Bats, of course. Only bats.
The creatures funneled out of the house and darted away into the trees. Nick picked up the shotgun, glanced across the yard toward Raven.
She looked scared, arms braced over her chest as she nibbled at her bottom lip. He had to teach her, and perhaps others, that there was nothing to be afraid of here. They had lived in this backward community for so long, bound here by strange magic, that all reasonable thought had left them. It didn’t have to be that way.
Gripping the shotgun, Nick edged through the doorway.
It was a one-room house, like his grandfather’s, and the interior was in worse condition than the exterior. The few pieces of furniture inside—a table, a dresser with a cracked mirror, a narrow bed—had been scorched by flames. Sections of the floor had collapsed inward. Several beams had fallen from the ceiling, too. Patches of gray light came inside through the damaged roof.
There was no one inside. The only possible resting place for the man was perhaps down in the dusty blackness underneath the ruptured floor, and the notion that anyone could live in such a place was absurd.
He didn’t hear any other burrowing creatures either.
Nevertheless, he ventured deeper into the home. As he moved, he was careful to avoid the weakened floorboards.
He noticed several items on the dresser that he hadn’t spotted from his initial glance around. A brown felt Stetson-style hat lay atop a black pea coat. Both pieces of clothing were in good condition, as if recently worn.
“Is anyone in here?” he said, sounding silly to himself. Of course no one was in here. But he looked around again, his gaze sharp.
He was alone. Obviously.
He placed the shotgun on the edge of the dresser. He picked up the hat by its wide brim.
His fingers tingled, as if soft static electricity coursed through the material. He traced his index finger along the creased edge, energy rippling through his skin.
Don’t touch it.
Dismissing the interior voice as ridiculous, Nick placed the hat on his head. He checked his profile in the mirror. The square-shaped glass was intact, not cracked as he had thought at first.
The hat was a perfect fit. It looked good on him. Most of all, itfeltgood, like putting on a favorite piece of clothing he’d owned for years.
He looked at the pea coat. It appeared to be his size. It was a warm day for April, but the evening promised to be cool. He would need the protection it offered.
He slipped on the coat. It was a perfect fit, too. He looked at himself in the mirror.

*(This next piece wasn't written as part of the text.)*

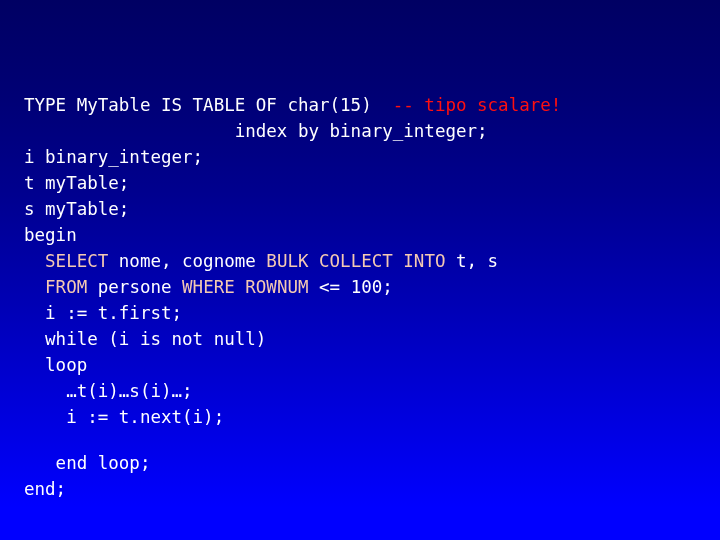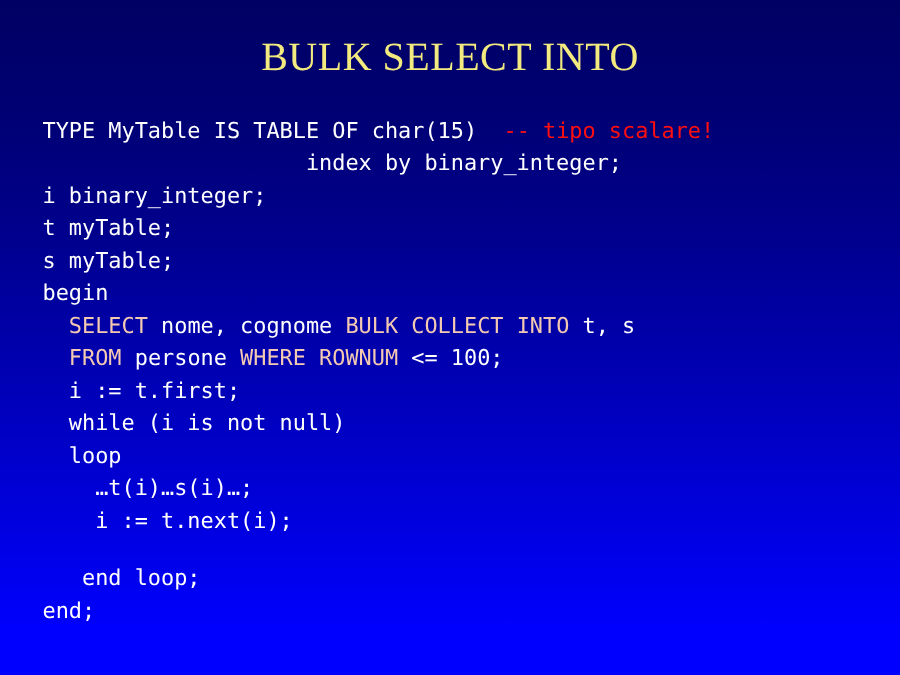"BULK SELECT INTO" div.slide-title { html: <div>BULK SELECT INTO</div> -> none }
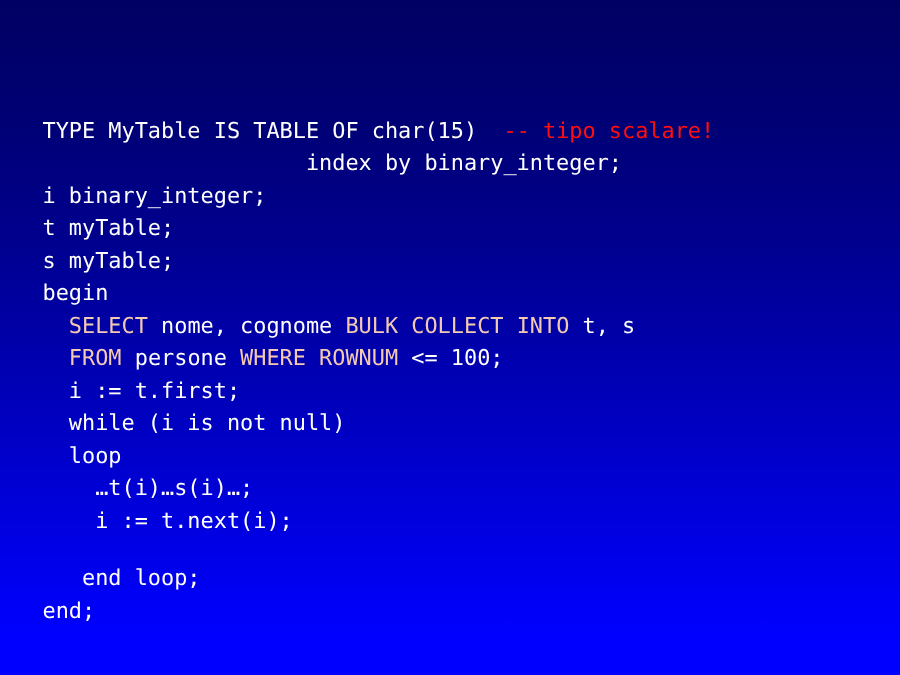"TYPE MyTable IS TABLE OF" .code-block { left: 34px -> 24px }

He had acquired a thick beard, as though he hadn’t shaved in weeks. A scar curved along the outer edge of his left eye, a remnant of a knife attack that he’d fended off from one of the field hands.
“They need discipline,” he whispered to himself. He smiled. “All of them, they lack it. I’m here to enforce the law.”
His leather bull whip lay across the dresser. He gripped the handle. It was pleasingly heavy in his hands, a weapon designed to dispense brutal, well-deserved punishment.
“I’ve got to teach them,” he said. “Pain is their friend.”
A rifle cracked, and the mirror shattered, shards flying. Startled, Nick dropped the whip, spun around.
Raven was in the doorway, aiming the rifle at him.
“Take off the hat,” she said, her voice like iron. “Or, I swear to God, I’ll shoot you.”
Nick blinked. He felt as if he had dozed off and had awakened to find this girl pointing the gun at him for no reason.
“I don’t . . . I don’t know what happened,” he said. He touched the hat on his head and had no recollection of putting it on. He pulled it off and let it drop to the floor.
“The coat, too,” Raven said.
He peeled off the coat—why he had put that on in the first place was a mystery to him—and let it sink to the floorboards.
Looking around as if something might leap from the shadows to attack her, Raven came inside.